Magnum Cash & Carry
- Type: Limited liability partnership
- Industry: Retail
- Founded: 14 September 2007; 18 years ago in Almaty, Kazakhstan
- Founder: Alexander Garber
- Headquarters: 90А Ratushnogo Street, Almaty, 050000
- Number of locations: 186 (2023)
- Area served: Kazakhstan
- Key people: Azamat Osmanov (general director)
- Products: Consumer goods, groceries, household items
- Revenue: KZT 350 billion (2021)
- Number of employees: 13,509 (2021)
- Website: www.magnum.kz

= Magnum Cash & Carry =

Kazakh supermarket chain

Magnum Cash & Carry LLP is a Kazakh retail and wholesale supermarket chain headquartered in Almaty, founded in 2007. It is the largest retail chain in Kazakhstan and one of the country's largest private companies. The company operates hypermarkets, supermarkets, and convenience stores under several formats, including Magnum Cash & Carry, Magnum Hyper, Magnum Super, Magnum Express, and Magnum Daily.

As of 2023, the company operated more than 180 stores across multiple cities in Kazakhstan, including Astana, Karaganda, Shymkent, and Oskemen, as well as one location in Tashkent. The chain serves more than 350,000 customers daily and employs over 13,000 people.

Magnum Cash & Carry's primary business activity is the retail sale of consumer goods. The company reported turnover of approximately KZT 350 billion in 2021.

== History ==
Magnum Cash & Carry was founded on 14 September 2007 with the opening of its first store in Almaty, initially owned by businessman Alexander Garber. The company expanded rapidly during the late 2000s and early 2010s, opening additional hypermarkets and supermarkets in major cities including Astana, Karaganda, Taldykorgan, and Shymkent.

By 2016 the company had expanded from a single store to 19 retail complexes in five cities, reflecting rapid growth in Kazakhstan's modern supermarket sector.

In April 2016, Magnum placed dollar-indexed bonds on the Kazakhstan Stock Exchange, raising 33 billion tenge to support further expansion.

Beginning in the late 2010s, the company shifted part of its strategy toward smaller neighborhood formats such as Magnum Express and Magnum Daily, alongside continued development of hypermarkets and shopping-centre supermarkets. In 2019, Magnum acquired the Realist retail chain and its store locations as part of this expansion into compact-format stores.
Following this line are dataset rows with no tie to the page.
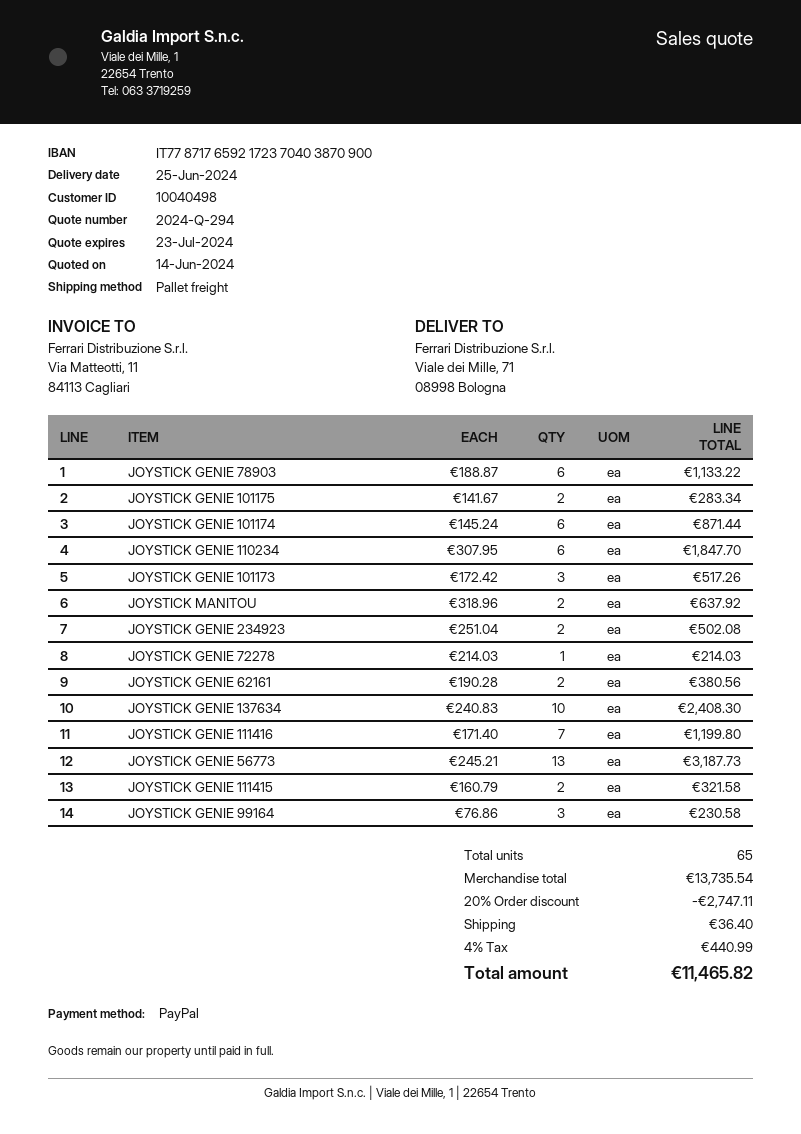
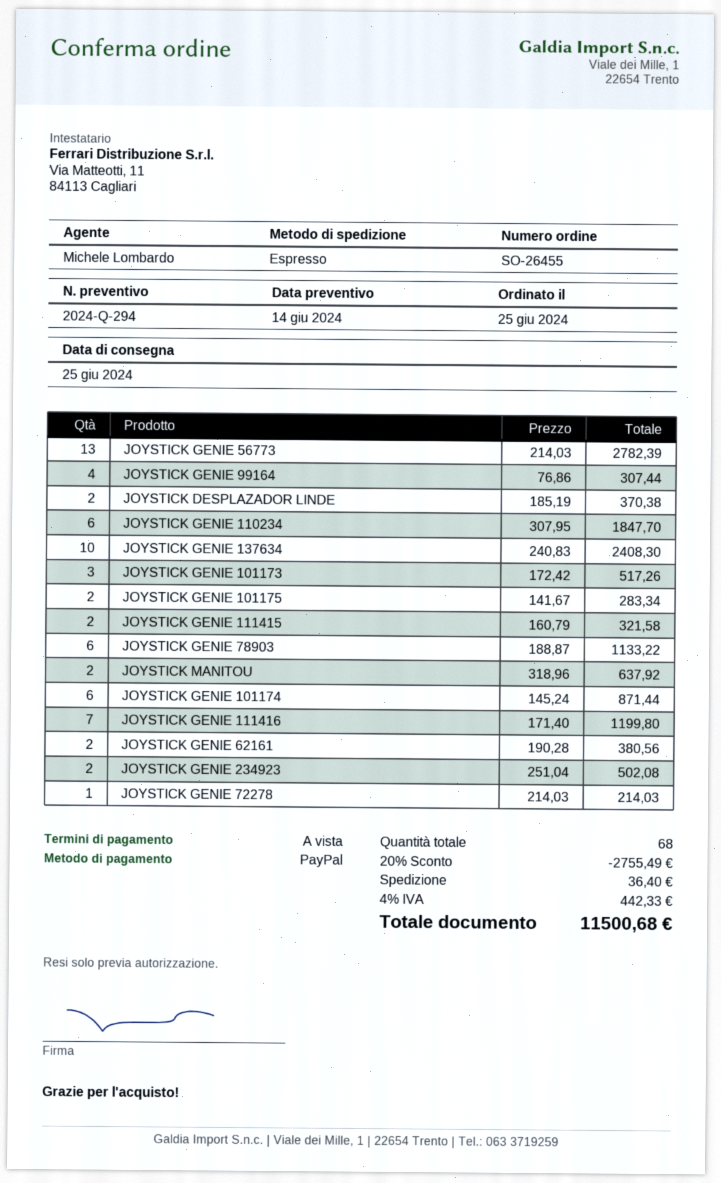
shipping method: pallet freight -> express
JOYSTICK GENIE 56773: 13 x 245.21 = 3187.73 -> 13 x 214.03 = 2782.39
JOYSTICK GENIE 99164: 3 x 76.86 = 230.58 -> 4 x 76.86 = 307.44
JOYSTICK DESPLAZADOR LINDE: none -> 2 x 185.19 = 370.38
total quantity: 65 -> 68
discount: 20% = 2747.11 -> 20% = 2755.49
tax: 4% = 440.99 -> 4% = 442.33
total: 11465.82 -> 11500.68

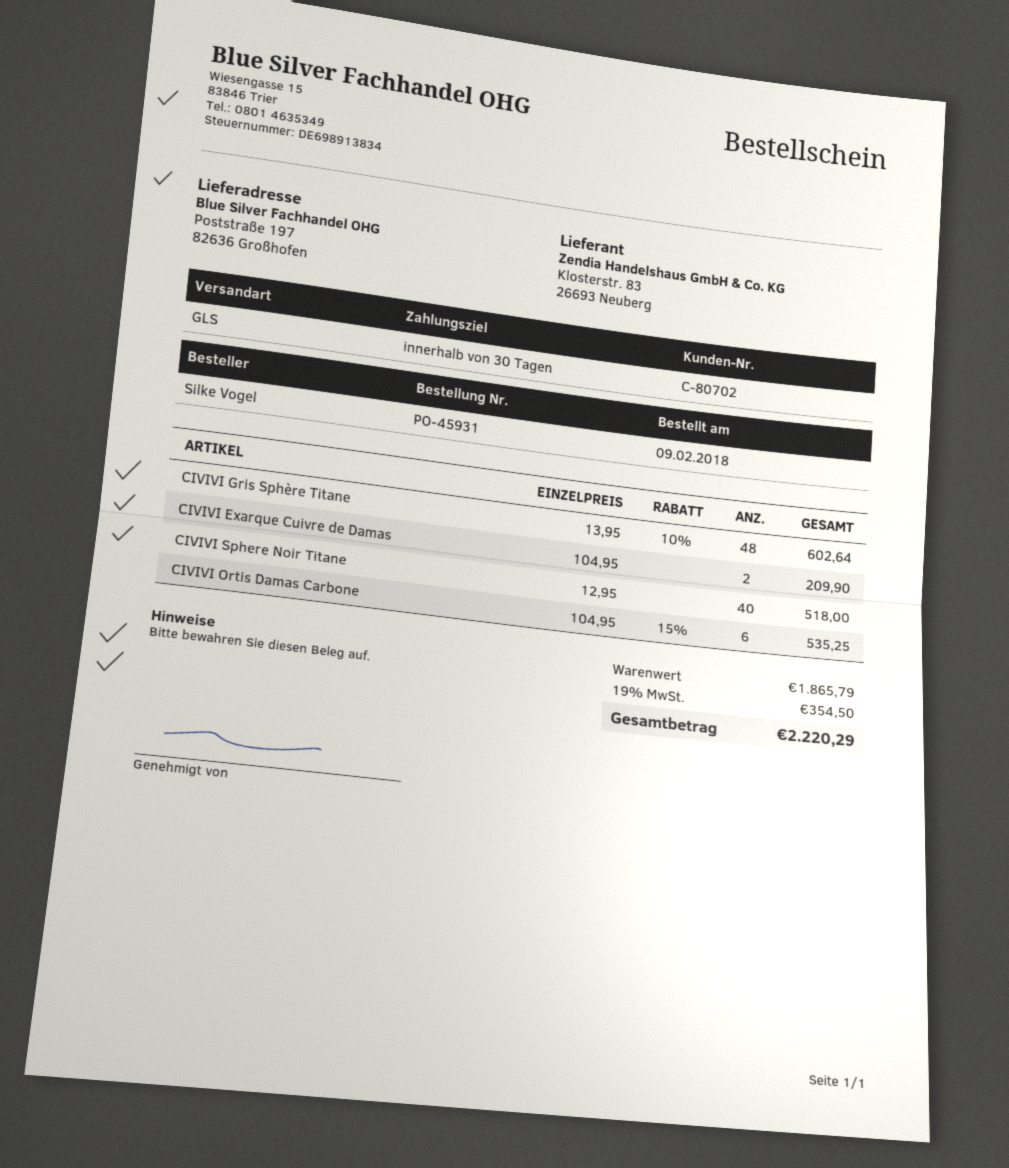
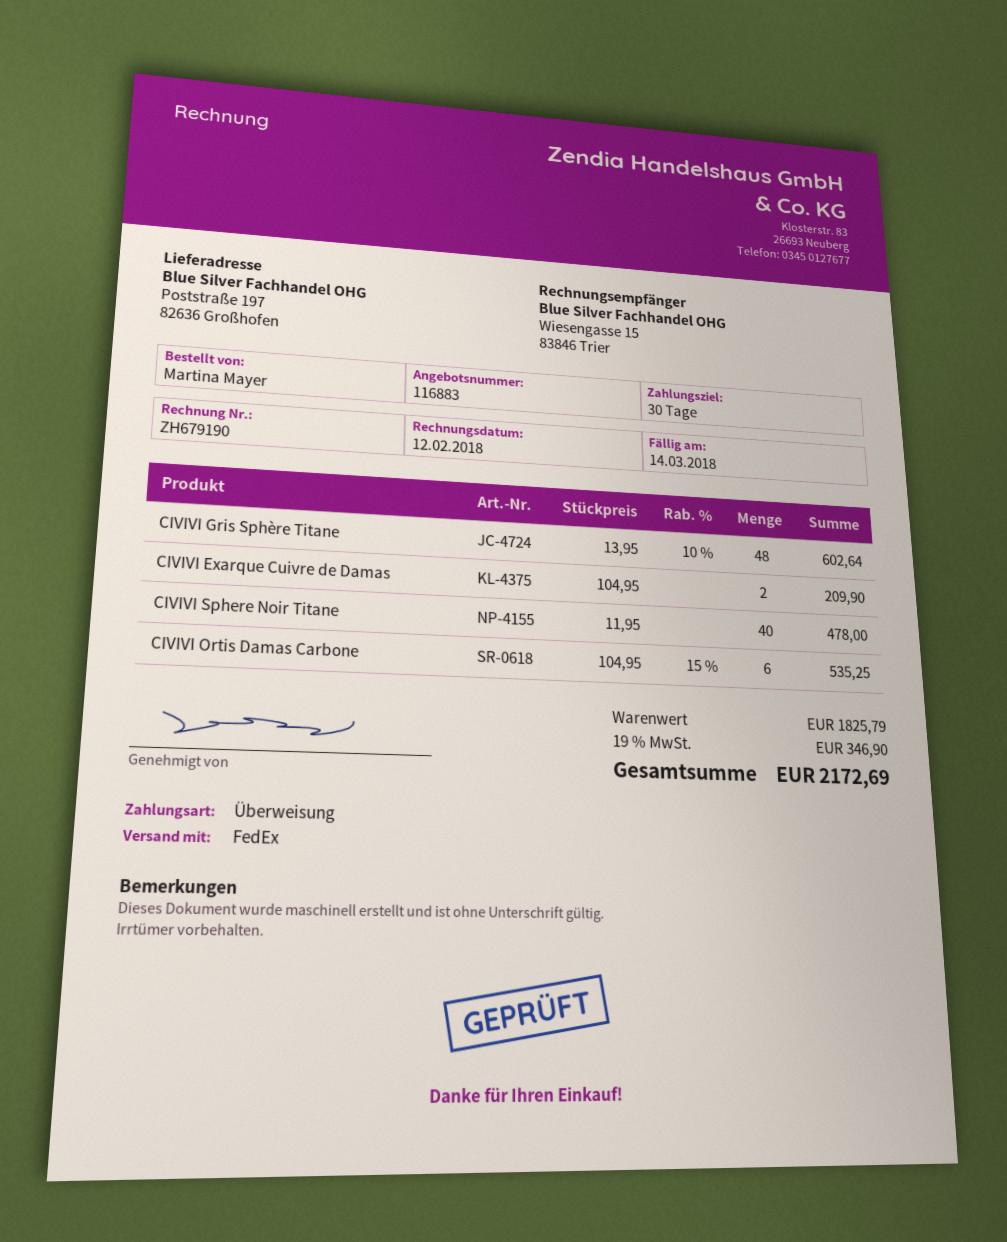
ordered by: Silke Vogel -> Martina Mayer
shipping method: GLS -> FedEx
CIVIVI Sphere Noir Titane: 40 x 12.95 = 518.00 -> 40 x 11.95 = 478.00
subtotal: 1865.79 -> 1825.79
tax: 19% = 354.50 -> 19% = 346.90
total: 2220.29 -> 2172.69

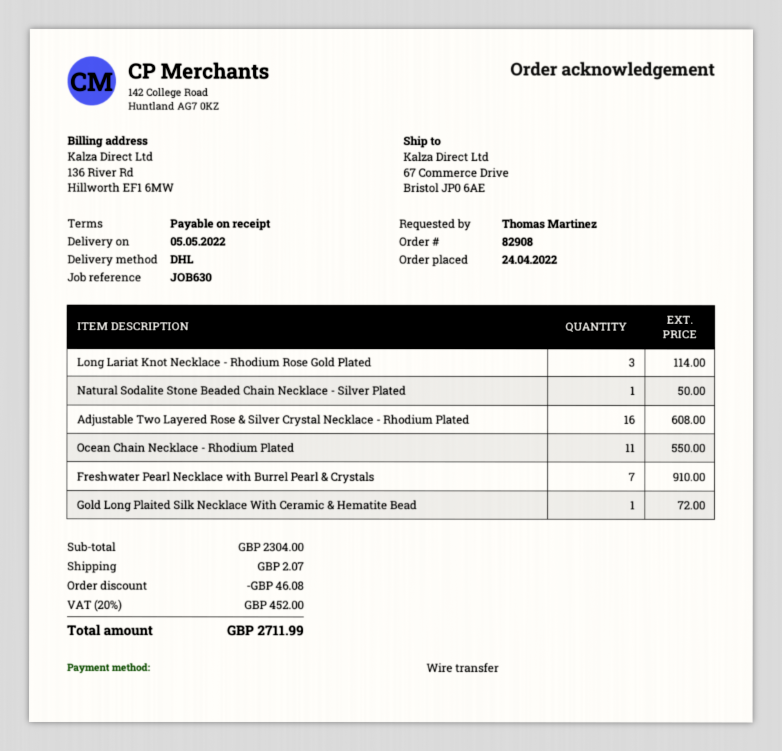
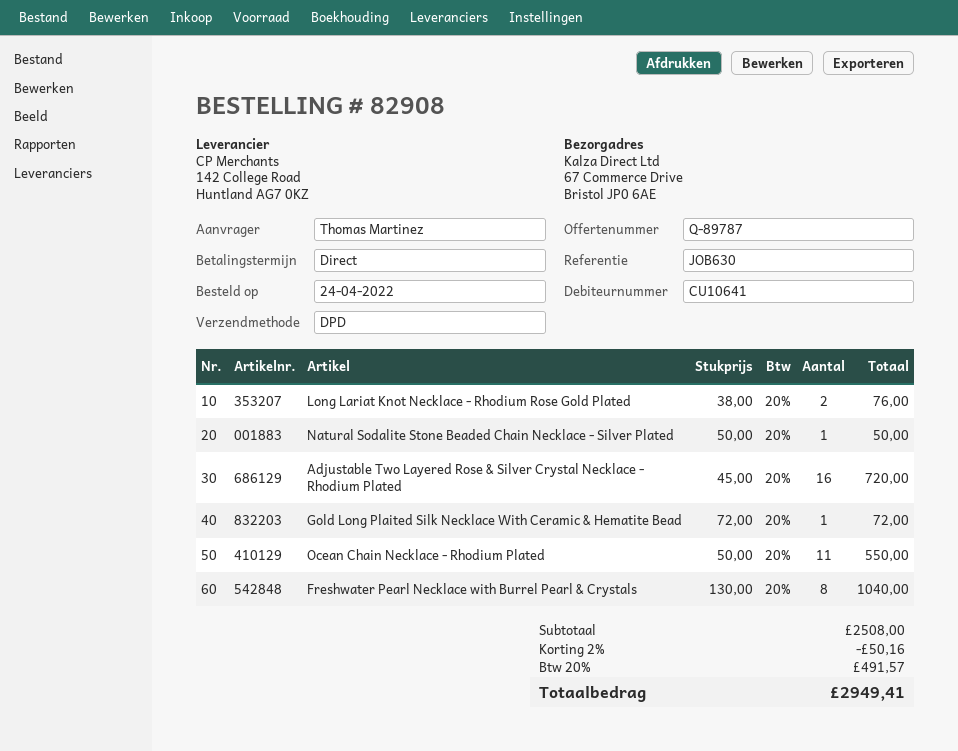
shipping method: DHL -> DPD
Long Lariat Knot Necklace - Rhodium Rose Gold Plated: 3 for 114.00 -> 2 for 76.00
Adjustable Two Layered Rose & Silver Crystal Necklace - Rhodium Plated: 16 for 608.00 -> 16 for 720.00
Freshwater Pearl Necklace with Burrel Pearl & Crystals: 7 for 910.00 -> 8 for 1040.00
subtotal: 2304.00 -> 2508.00
discount: 46.08 -> 50.16
shipping: 2.07 -> none
tax: 20% = 452.00 -> 20% = 491.57
total: 2711.99 -> 2949.41

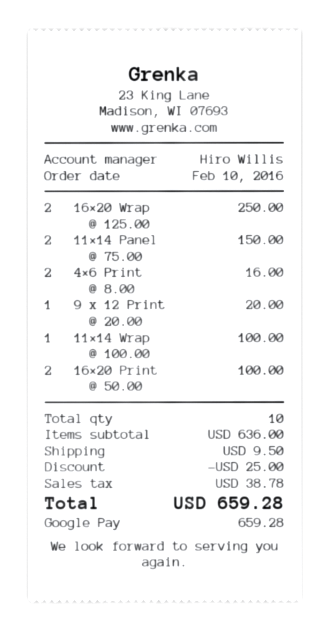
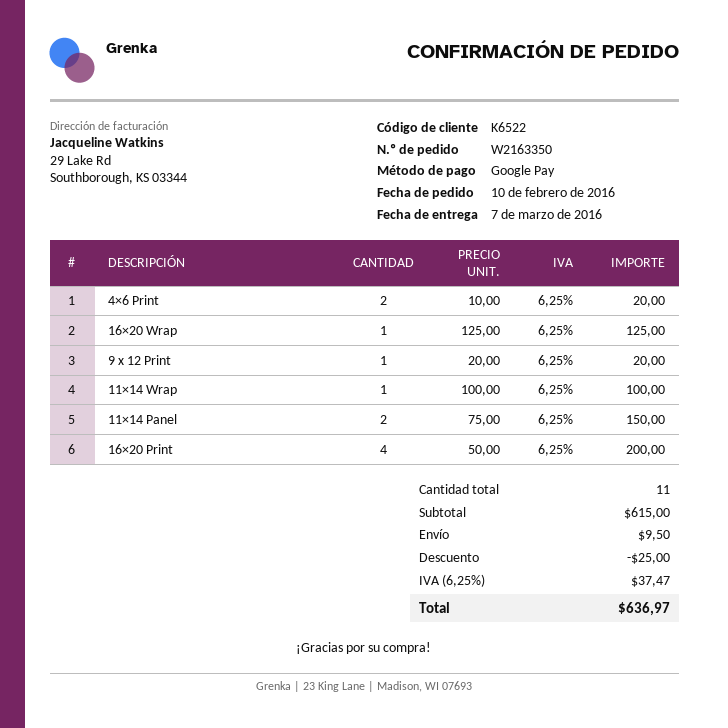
16×20 Wrap: 2 x 125.00 = 250.00 -> 1 x 125.00 = 125.00
4×6 Print: 2 x 8.00 = 16.00 -> 2 x 10.00 = 20.00
16×20 Print: 2 x 50.00 = 100.00 -> 4 x 50.00 = 200.00
total quantity: 10 -> 11
subtotal: 636.00 -> 615.00
tax: 38.78 -> 37.47
total: 659.28 -> 636.97

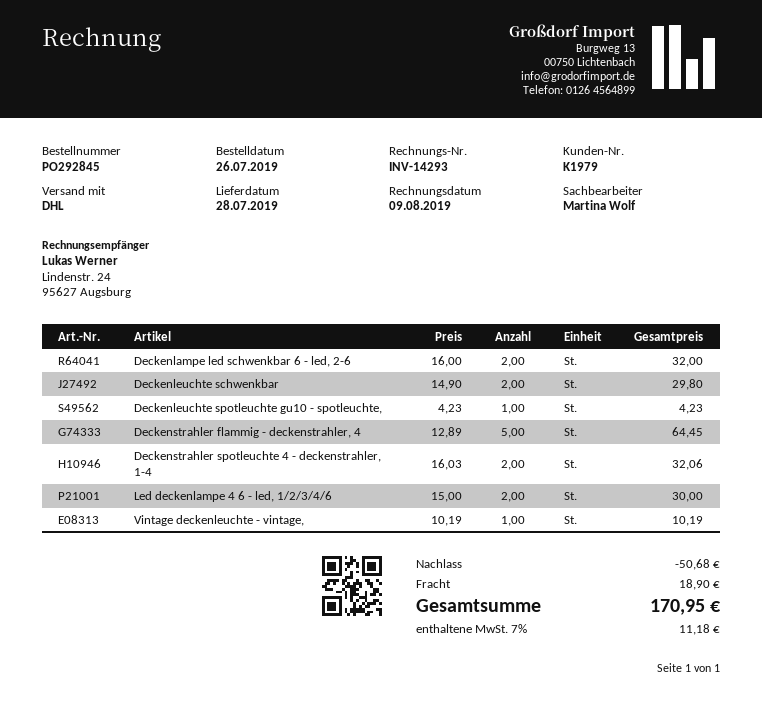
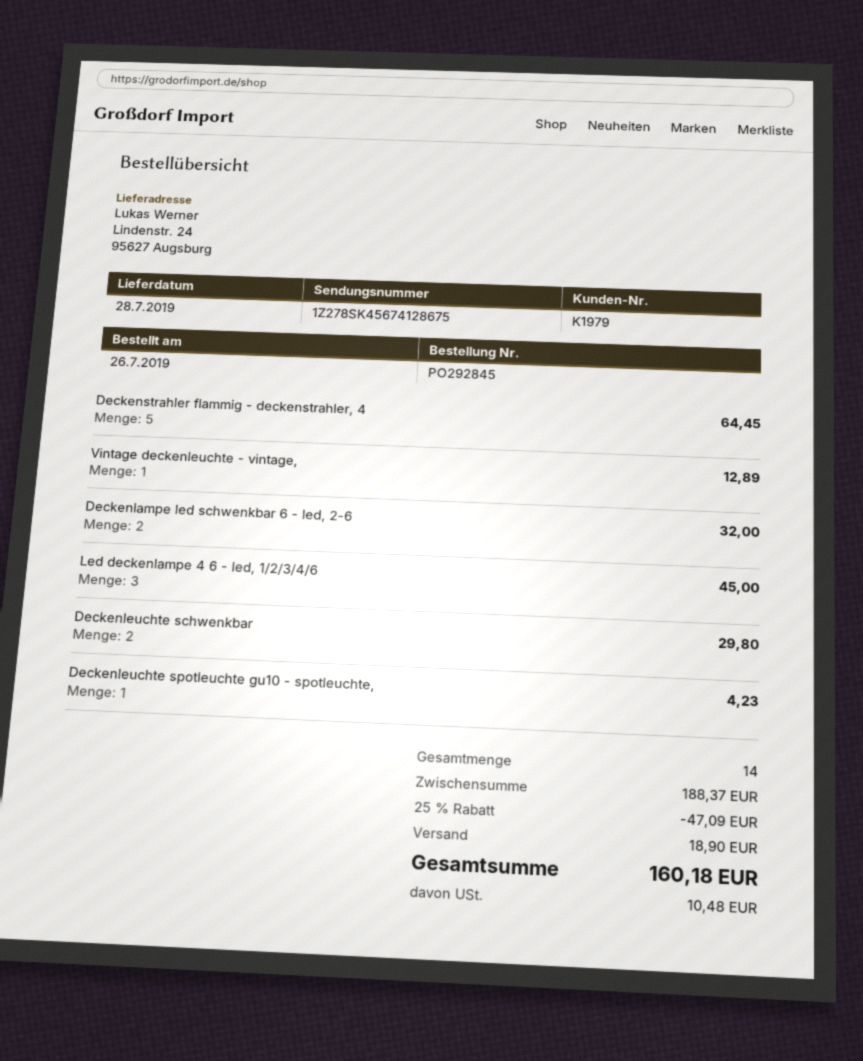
Deckenstrahler spotleuchte 4 - deckenstrahler, 1-4: 2 for 32.06 -> none
Led deckenlampe 4 6 - led, 1/2/3/4/6: 2 for 30.00 -> 3 for 45.00
Vintage deckenleuchte - vintage,: 1 for 10.19 -> 1 for 12.89
discount: 50.68 -> 47.09
tax: 11.18 -> 10.48
total: 170.95 -> 160.18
In December 2021, the company opened its first hypermarket in Tashkent, marking its entry into the Uzbek market and its first major international expansion. In August 2023, Magnum acquired the Uzbek operations of the Carrefour franchise previously operated by Majid Al Futtaim Uzbekistan. However, by 2024–2025 the company began scaling back its presence in Uzbekistan amid market challenges.

== Activities ==
Magnum Cash & Carry operates a nationwide network of hypermarkets, supermarkets, and convenience stores under several retail formats, including Magnum Hyper, Magnum Super, Magnum Express, and Magnum Daily. The company works directly with domestic and international suppliers and offers a range of private-label and branded consumer goods. As September 2018, approximately half of the products sold in Magnum stores were produced in Kazakhstan.

== Social initiatives ==
Magnum Cash & Carry participates in charitable and social support programs in Kazakhstan, including assistance for children from low-income families and cooperation with government social assistance initiatives. According to Vlast, the company was ranked 14th among the largest corporate philanthropists in Kazakhstan in 2018. The company has reported annual charitable contributions exceeding 100 million tenge.